Joep Lange, a former president of the International AIDS Society, a pioneer of HIV research efforts and a father of five was one of those killed, along with his partner Jacqueline. Lange was the architect and principal investigator of several pivotal trials on antiretroviral therapy and on the prevention of mother-to-child transmission of HIV.

The conference was due to be attended by former President Bill Clinton and Bob Geldof. International Aids Society president-elect Chris Beyrer issued a brief statement outside the Melbourne Convention Centre.

“The International AIDS Society today expressed its sincere sadness at receiving news that colleagues and friends en route to attend the 20th International AIDS Conference taking place in Melbourne, Australia, were on board the Malaysian Airlines MH17 flight that has crashed over Ukraine earlier today,” Beyrer said.
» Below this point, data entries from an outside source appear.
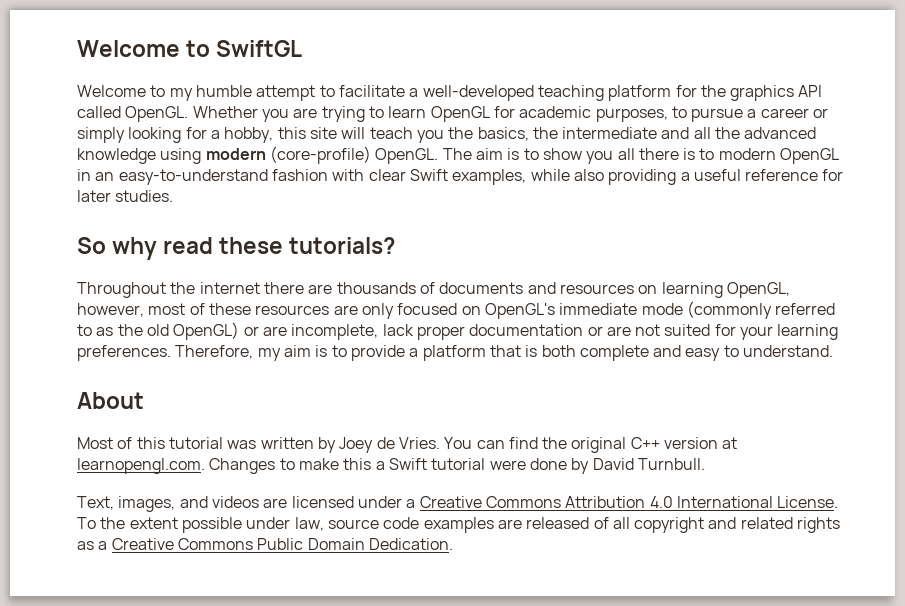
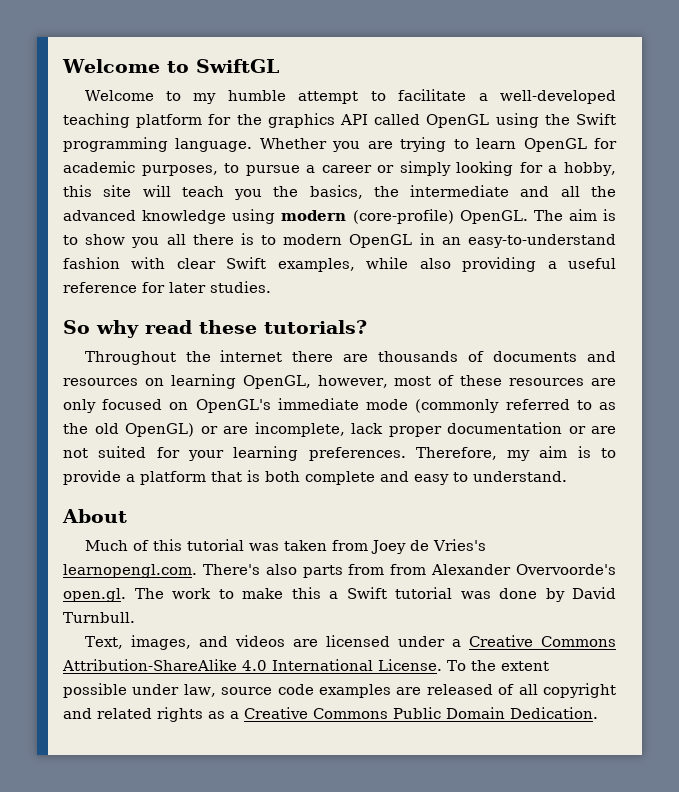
- Welcome to my humble attempt to facilitate a well-developed teaching platform for the graphics API called OpenGL.
+ Welcome to my humble attempt to facilitate a well-developed teaching platform for the graphics API called OpenGL using the Swift programming language.
- Most of this tutorial was written by Joey de Vries. You can find the original C++ version at learnopengl.com. Changes to make this a Swift tutorial were done by David Turnbull.
+ Much of this tutorial was taken from Joey de Vries's learnopengl.com. There's also parts from from Alexander Overvoorde's open.gl. The work to make this a Swift tutorial was done by David Turnbull.
- Text, images, and videos are licensed under a Creative Commons Attribution 4.0 International License.
+ Text, images, and videos are licensed under a Creative Commons Attribution-ShareAlike 4.0 International License.

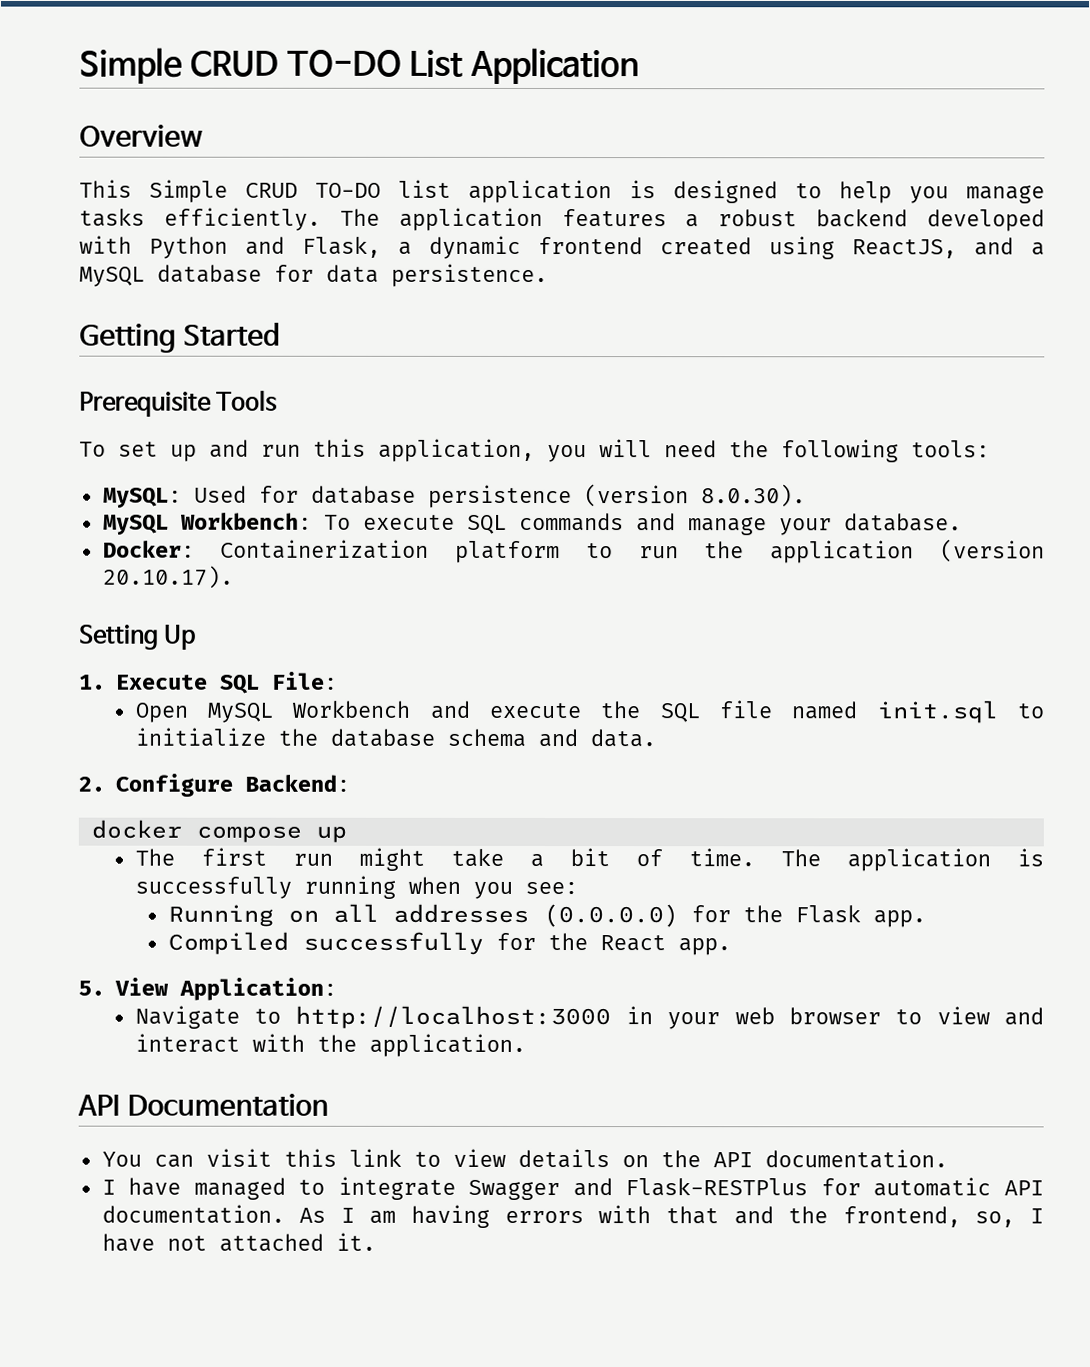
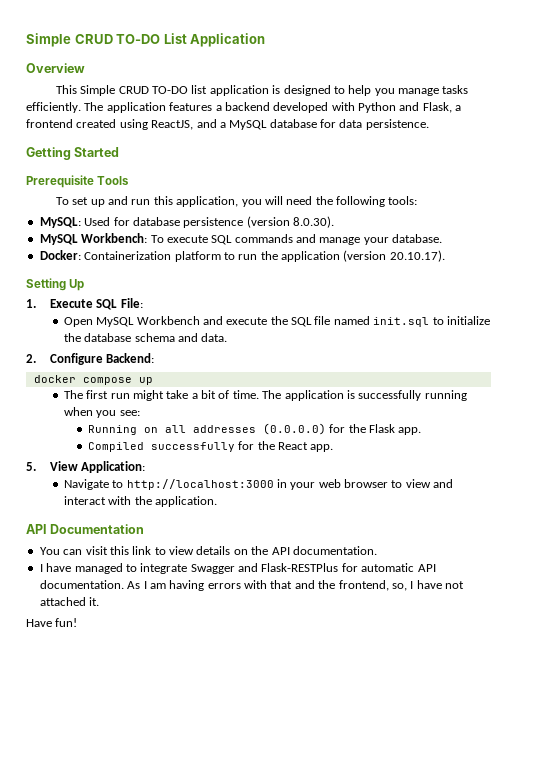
- The application features a robust backend developed with Python and Flask, a dynamic frontend created using ReactJS, and a MySQL database for data persistence.
+ The application features a backend developed with Python and Flask, a frontend created using ReactJS, and a MySQL database for data persistence.
+ Have fun!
“At this incredibly said and sensitive time the IAS stands with our international family and sends condolences to the loved ones of those who have been lost to this tragedy.

“The IAS is hearing unconfirmed reports that some of our friends and colleagues were on board the flight and if that is the case this is a truly sad day.

“The IAS has also heard reports that among the passengers was a former IAS President Joep Lange and if that is the case then the HIV/AIDS movement has truly lost a giant.”

“There’s a huge feeling of sadness here, people are in floods of tears in the corridors,” Clive Aspin, a veteran HIV researcher who attended the pre-conference plenary session in Sydney, told Guardian Australia.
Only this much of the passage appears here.